Prompt: Wherever pictures occur in the entries below, leave them out and retype the rest exactly.

Before-and-after change records:
.....
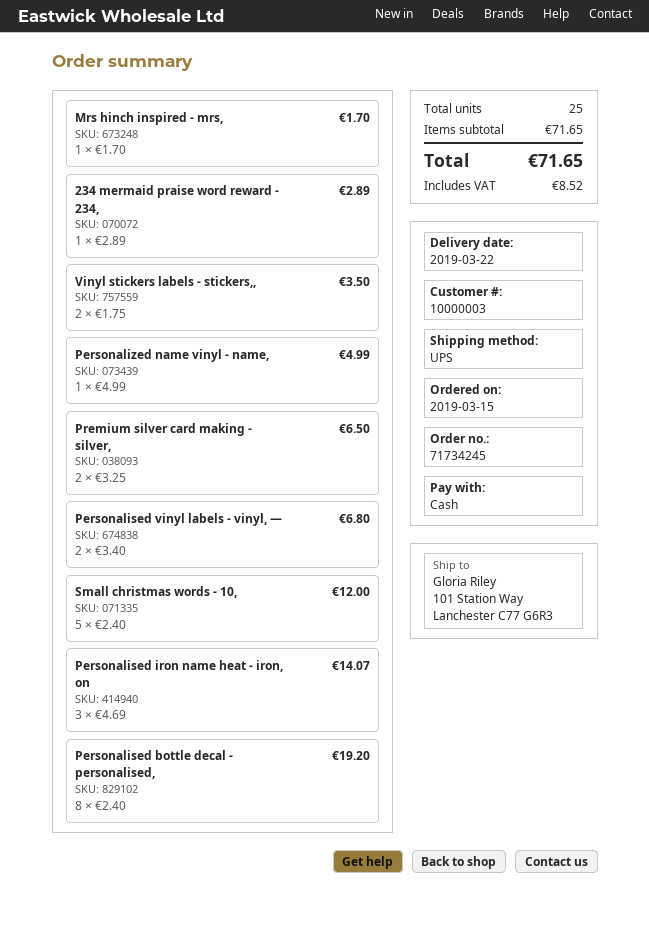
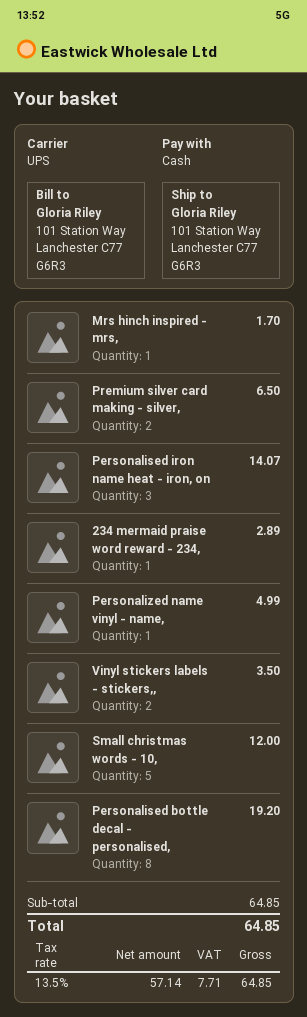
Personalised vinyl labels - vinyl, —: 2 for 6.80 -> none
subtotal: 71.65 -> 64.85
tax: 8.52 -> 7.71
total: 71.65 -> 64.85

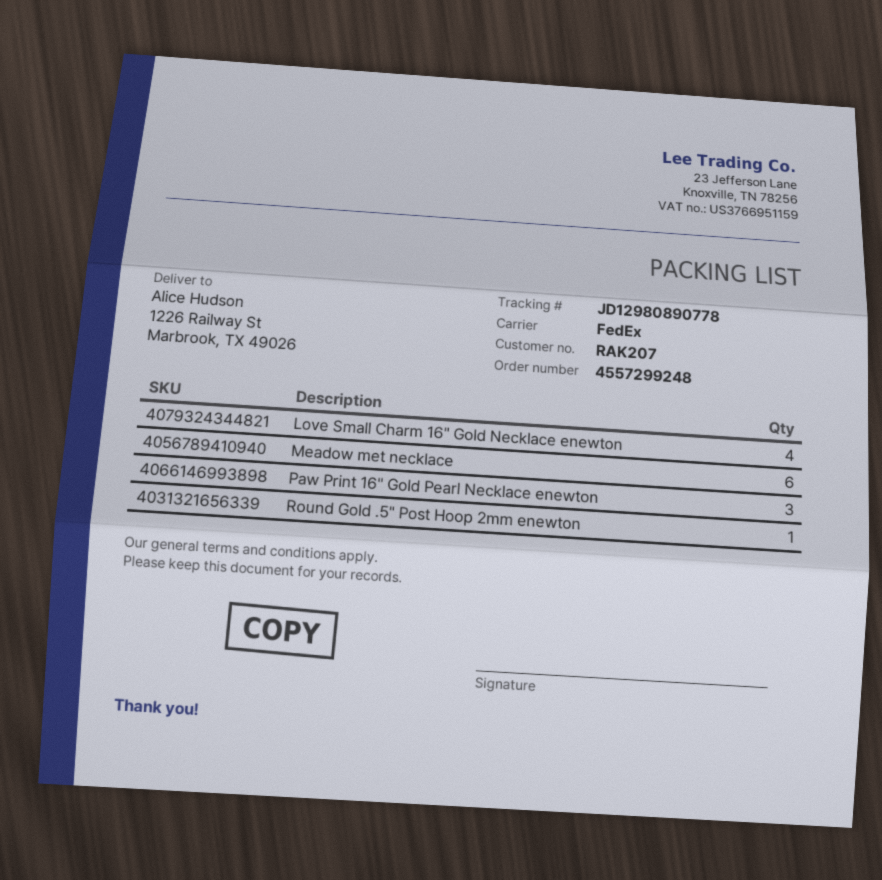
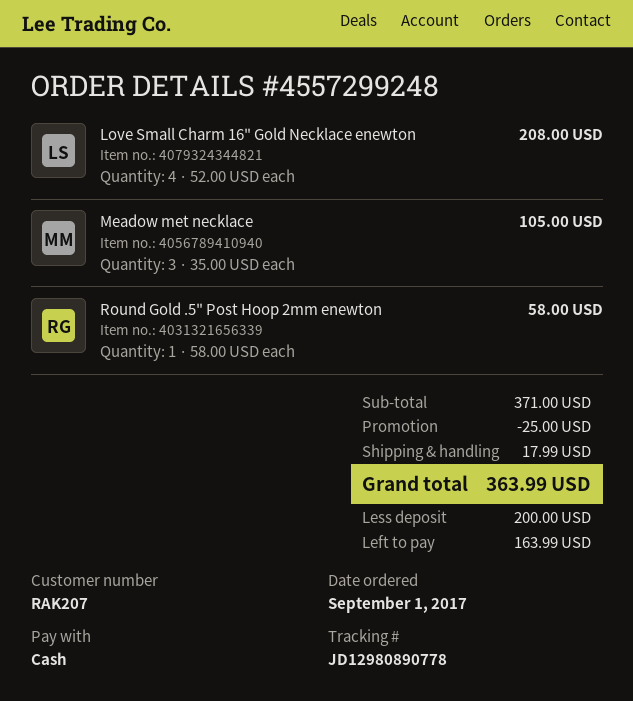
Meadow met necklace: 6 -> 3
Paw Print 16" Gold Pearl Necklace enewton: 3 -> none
.....
Written response:
Personalised vinyl labels - vinyl, —: 2 for 6.80 -> none
subtotal: 71.65 -> 64.85
tax: 8.52 -> 7.71
total: 71.65 -> 64.85

Meadow met necklace: 6 -> 3
Paw Print 16" Gold Pearl Necklace enewton: 3 -> none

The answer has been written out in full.